The findings support that myocardial infarction induces a transient mesenchymal activation (EndMA) of endothelial cells rather than a stable, full endothelial-to-mesenchymal transition. This activation peaks between days 3–7 post-injury and resolves by approximately day 14, aligning with a metabolic shift toward glycolysis and subsequent re-establishment of endothelial gene expression. Lineage tracing confirms that most ECs maintain some endothelial identity during EndMA and do not permanently convert into mesenchymal cells, addressing prior discrepancies between observations of EndMT markers and lack of long-term mesenchymal fate in lineage studies. Functionally, EndMA likely facilitates EC migration, proliferation, and clonal expansion necessary for vascular repair, as indicated by reduced clonal expansion under TGF-β inhibition. Enhanced ligand-receptor signaling from EndMA cells suggests roles in modulating the reparative microenvironment. The reversible nature and associated epigenetic changes at regulatory elements indicate a dynamic response to hypoxic and inflammatory cues rather than a fixed differentiation event.

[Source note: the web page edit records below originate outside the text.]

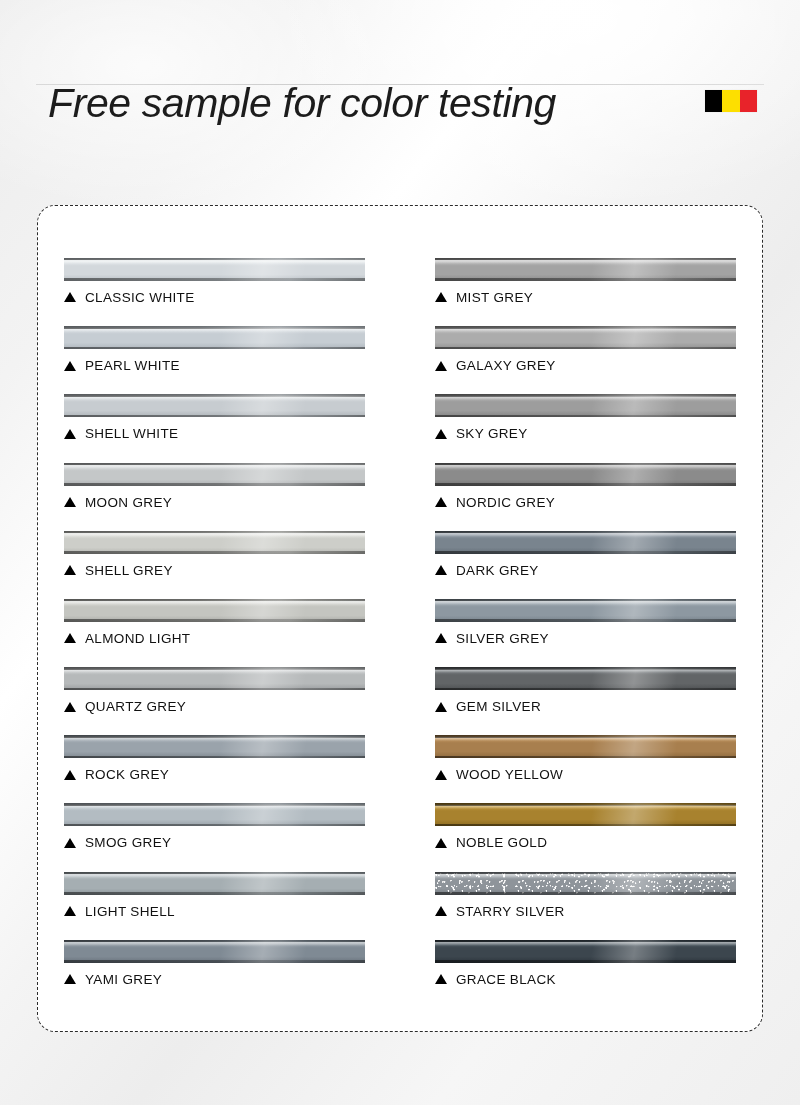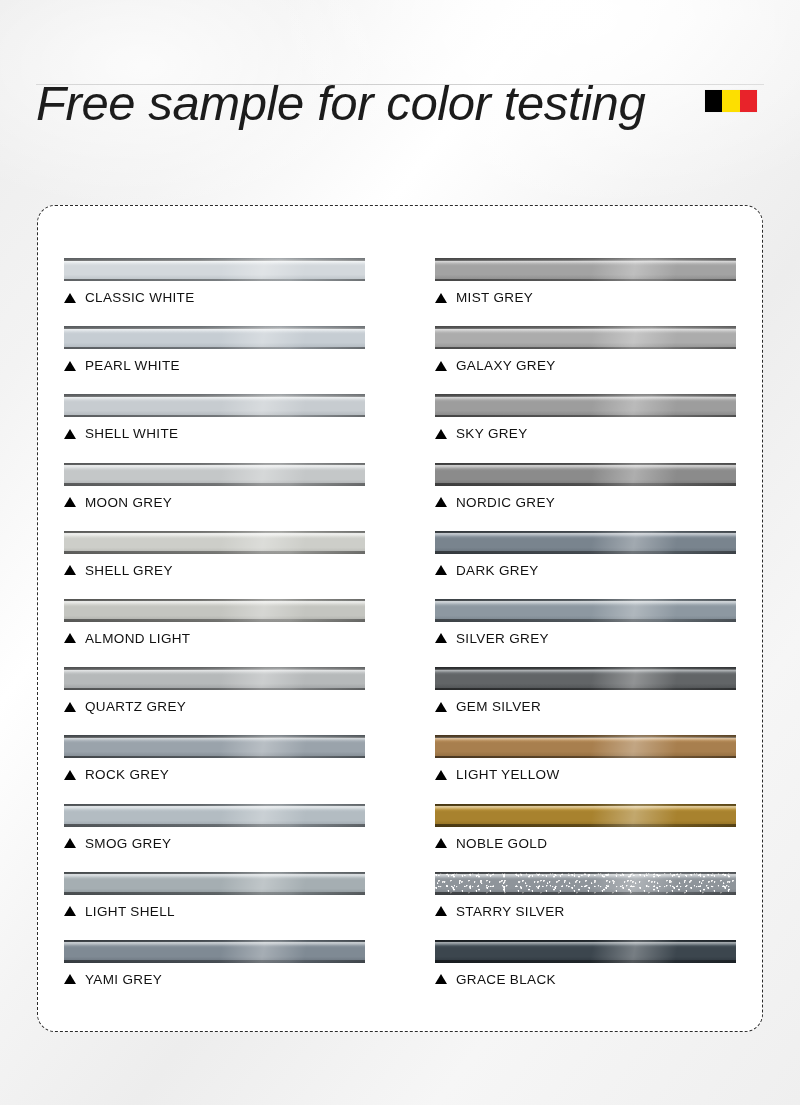--- a/index.html
+++ b/index.html
@@ -36,12 +36,12 @@
   }
   .title {
     position: absolute;
-    left: 36px;
+    left: 48px;
     top: 0;
     font-family: "Liberation Sans", sans-serif;
     font-style: italic;
     font-weight: 300;
-    font-size: 49px;
+    font-size: 41px;
     letter-spacing: -0.4px;
     color: #1c1c1c;
     white-space: nowrap;

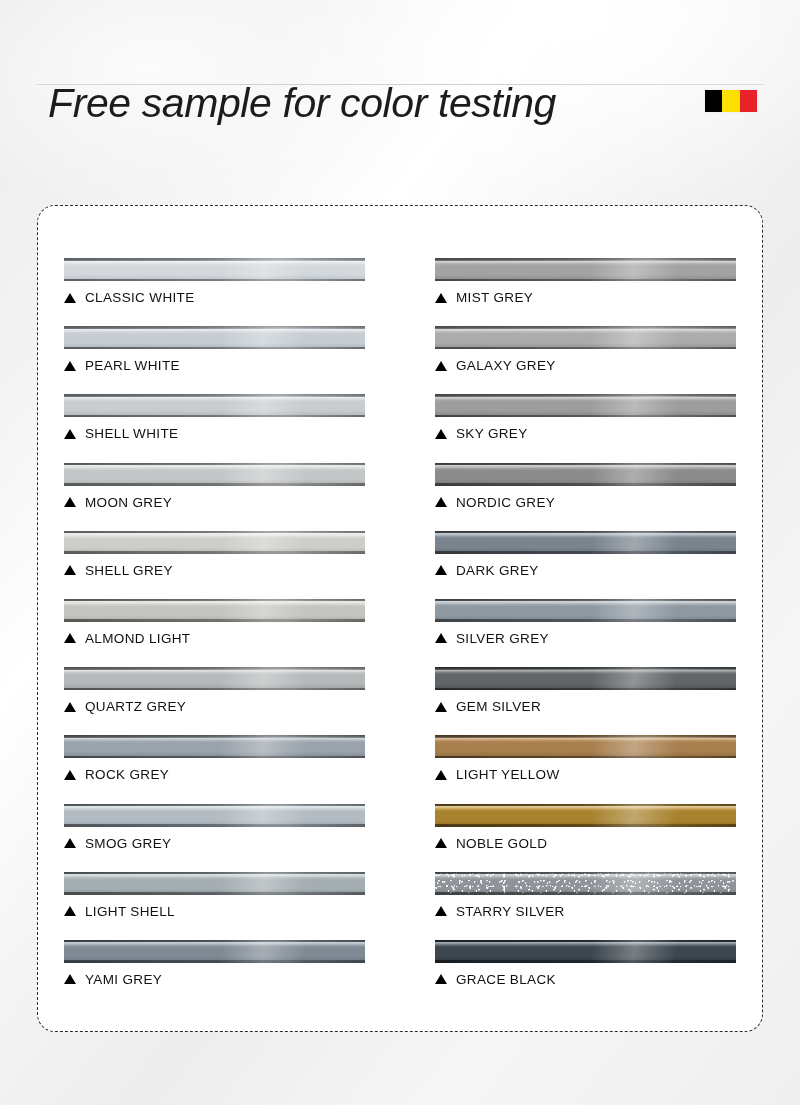--- a/index.html
+++ b/index.html
@@ -95,7 +95,7 @@
     flex: 1 1 0;
     display: flex;
     flex-direction: column;
-    justify-content: flex-start;
+    justify-content: flex-end;
     gap: 7px;
   }
 

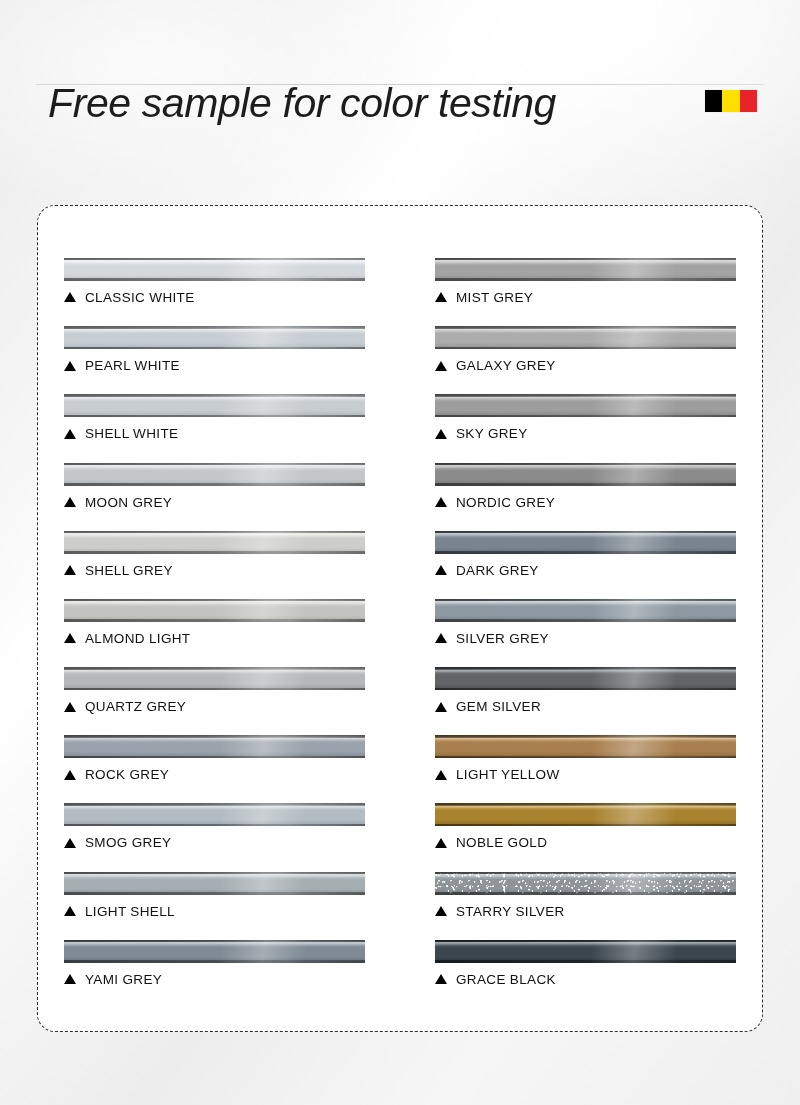--- a/index.html
+++ b/index.html
@@ -482,7 +482,7 @@
             </div>
             <div class="label">
               <span class="tri-icon"></span>
-              <span class="label-text">LIGHT YELLOW</span>
+              <span class="label-text">WOOD YELLOW</span>
             </div>
           </div>
           <div class="swatch-item">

This study delineates a time-resolved, reversible mesenchymal activation of endothelial cells after myocardial infarction, coupled with transient metabolic reprogramming toward glycolysis. Single-cell transcriptomics and endothelial lineage tracing demonstrate that ECs acquire mesenchymal features during the first week post-injury and revert to baseline by two weeks, without adopting a lasting mesenchymal fate. EndMA appears to promote EC expansion and tissue repair, as TGF-β pathway inhibition diminishes clonal expansion. The results reconcile conflicting views on EndMT in cardiac injury by framing it as a reversible continuum. Future work should define regulators that govern EndMA reversibility, assess its occurrence across other diseases and risk conditions, and determine how modulating EndMA impacts functional vascular regeneration and fibrosis.

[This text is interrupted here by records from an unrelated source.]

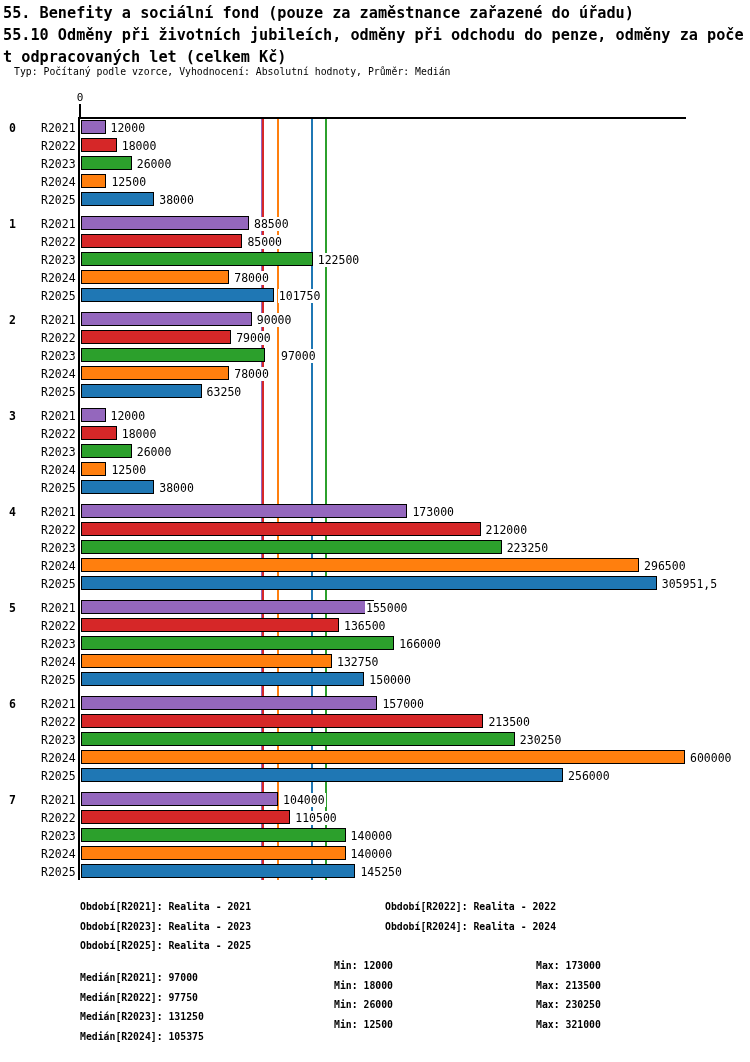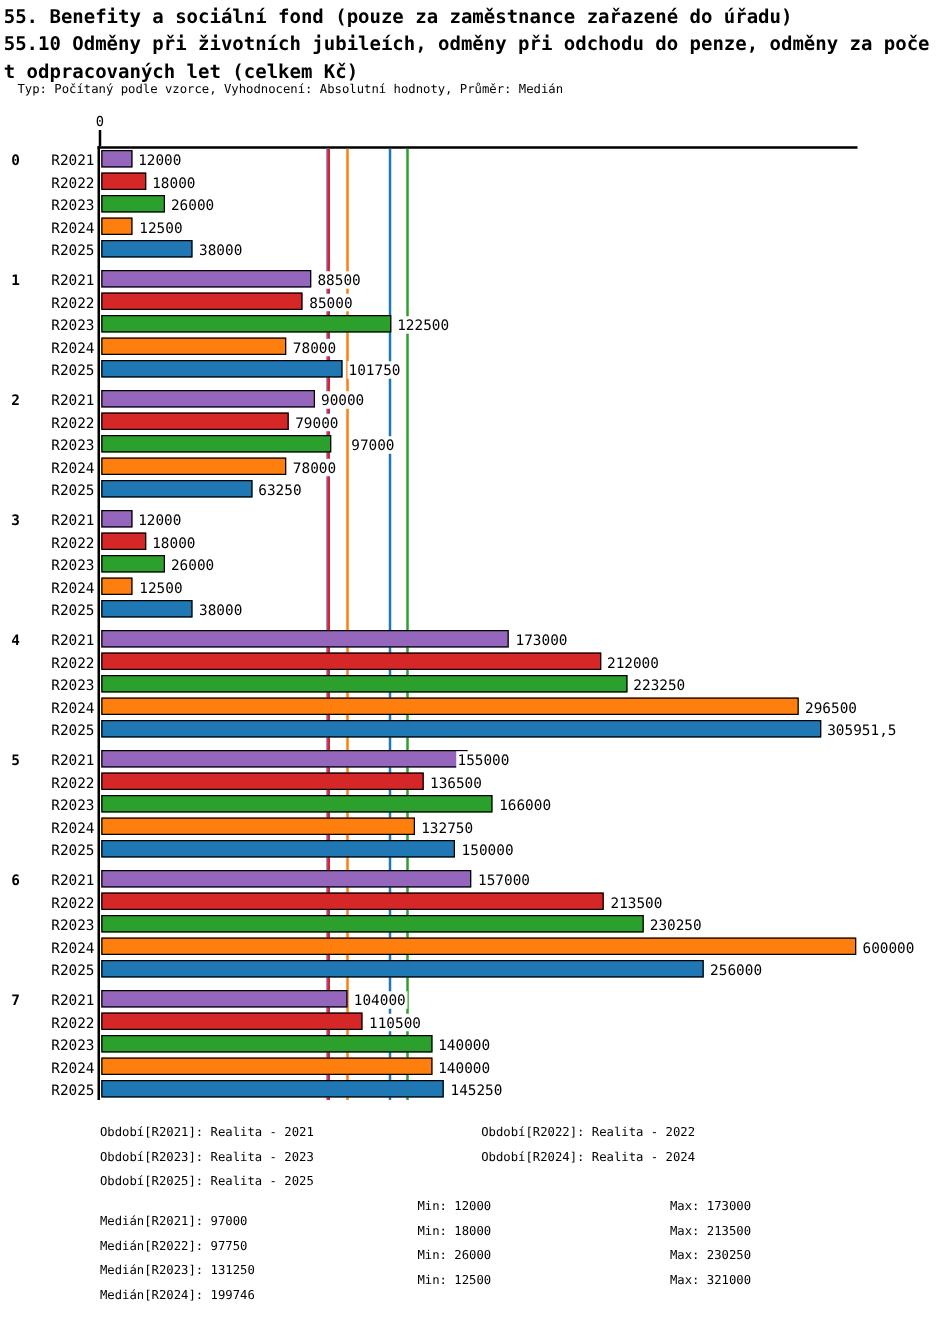--- a/index.html
+++ b/index.html
@@ -30,7 +30,7 @@
   .bar{position:absolute;left:81px;top:2px;height:12px;border:1px solid #000;box-sizing:content-box;}
   .bar-value{position:absolute;top:2.5px;font-size:11.5px;background:#fff;padding:0 1px;}
 
-  #footer{position:absolute;left:0;top:899px;width:722px;}
+  #footer{position:absolute;left:0;top:899px;width:722px;font-weight:bold;}
   .f-row{position:relative;height:19.7px;}
   .f-cell{position:absolute;top:2px;font-size:9.8px;white-space:pre;}
   .lcol-0{left:80px;} .lcol-1{left:385px;}

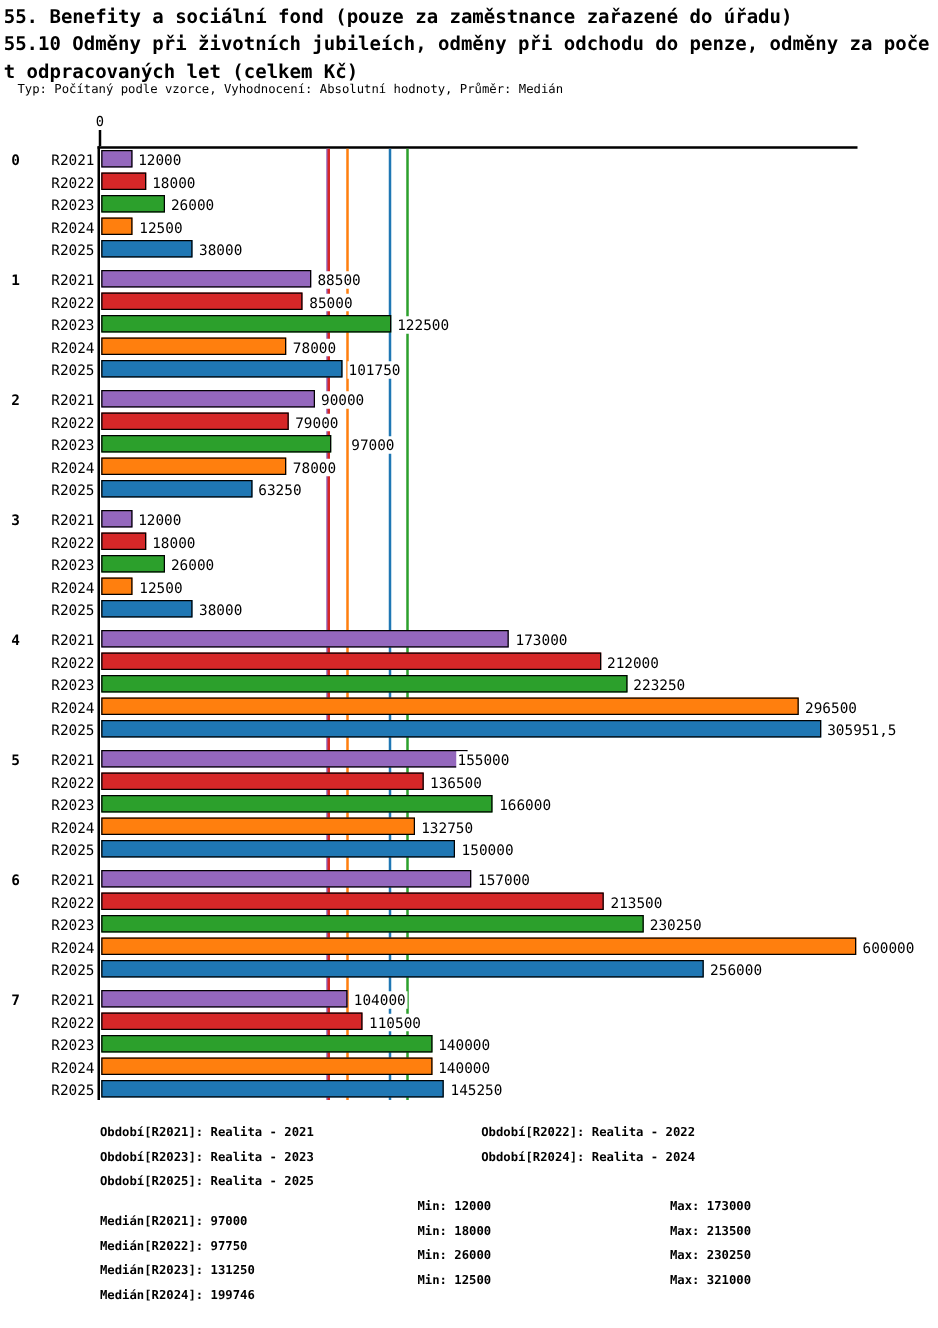--- a/index.html
+++ b/index.html
@@ -312,7 +312,7 @@
       <span class="f-cell scol-2">Max: 230250</span>
     </div>
     <div class="f-row">
-      <span class="f-cell scol-0">Medián[R2024]: 199746</span>
+      <span class="f-cell scol-0">Medián[R2024]: 105375</span>
       <span class="f-cell scol-1">Min: 12500</span>
       <span class="f-cell scol-2">Max: 321000</span>
     </div>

• Sample size at the single-cell level was limited to one mouse per time point in several scRNA-seq analyses (both the public dataset used initially and the lineage tracing datasets), which may constrain generalizability and detection of rare cell states.
• EndMA identification relied on transcript-level markers; rare instances of complete EndMT might remain undetected despite lineage tracing.
• In vitro validation employed HUVECs, which may not fully recapitulate cardiac EC behavior in vivo.
• While DNA methylation analysis suggested reversible changes at regulatory regions, functional impacts of these epigenetic modifications were not fully resolved.
• The study cannot exclude indirect contributions of EndMA cells to fibrosis via secretion of extracellular matrix and inflammatory factors.